Ryder's In the Stable / Lawrence's White Horse
Discussion points / questions / activities
- In Rose, Where Did You Get That Red?, Kenneth Koch uses "The White Horse" by D.H. Lawrence to have students write their own poem focusing on quiet and silent objects and moments / experiences. He asks students to "write a poem about the quietest things, or experiences, you can think of. You can put one quiet thing in every line, or make the whole poem about only one of them. Lawrence suggests that silence is like another world because it is as though you were away from the regular world, where everyone and everything make noise all the time, and were more in your own dreams. If you wish, you can make your poem about what a strange effect the silence has, or about how it makes you feel--[for instance,] "The snow falling on a snowman is so quiet it makes them both invisible..." "Thinking about my friend makes me feel quiet, as if I were walking all alone through space..." (p. 243).

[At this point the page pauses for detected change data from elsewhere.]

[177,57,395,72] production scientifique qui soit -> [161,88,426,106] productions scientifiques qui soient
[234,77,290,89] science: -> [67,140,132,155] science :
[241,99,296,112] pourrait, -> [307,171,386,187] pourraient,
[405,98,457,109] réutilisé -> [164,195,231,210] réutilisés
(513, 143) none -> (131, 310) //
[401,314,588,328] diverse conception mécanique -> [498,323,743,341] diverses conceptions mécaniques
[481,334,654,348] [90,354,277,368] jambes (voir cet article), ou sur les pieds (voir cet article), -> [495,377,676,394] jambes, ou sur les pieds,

- In his later anthology Sleeping on the Wing, Koch offers a vivid analysis of the experience of the poem: "D.H Lawrence often writes as if the things he was looking at--birds, animals, trees, flowers--were clues to some great mystery of life, as if by being like them or following them or being lost in them he could have some kind of extreme experience, could be closer to what life is all about...Have you felt--when you were reading, listening to music, or looking at something--that there was a mystery that you were just at the beginning of finding out about, , and that what you were reading, hearing, or seeing was a special clue, meant perhaps, for you alone? That's something like what Lawrence [feels]...He finds a great beauty and truth in darkness, freedom, passion, silence, earthiness, and aloneness. These are things he likes and talks of in so many of his poems and thinks that people need more of in their lives. The way people live now, Lawrence thinks, is mechanical, superficial, and dead. So, many of Lawrence's poems are about the awareness of another world, which Lawrence gets from certain qualities of creatures, such as the quiet nobility of the white horse.
- "Lawrence called his poems 'acts of attention.' Writing them, he seems to have concentrated on his subjects with enormous intensity, as if what he was looking at or thinking of and writing about were the only thing in the world...It is as though he were finding the truth--or, you could say, the power and excitement, the dark mystery--that was hidden in these things" (157-158).
- Ask students if 'dark mystery' is also a fitting description of Ryder's In the Stable.
- Lawrence's poem is clearly one of silence and stillness. Can the same be said for Ryder's In the Stable? What in Ryder's painting suggests silence?
- Ask students about sound-color associations: In "The White Horse", the color White seems to suggest / connote silence. You could ask students if it suggests 'silence' to them, too. Students can write poems about colors that make them feel quiet, and colors that seem noisy and loud to them, or any other emotion (or experience) paired with colors. Have students write the name of a color in each line, as well as a few emotions or experiences that they feel fit the color in that same line. Encourage students not to be afraid to feel out-of-the-box with their color associations, as long as it's an honest association. Students can also focus on just one color for an entire poem if they wish.
- Connect the poem and the painting to tenets of Romanticism. Which specific elements of Romanticism are emphasized in each?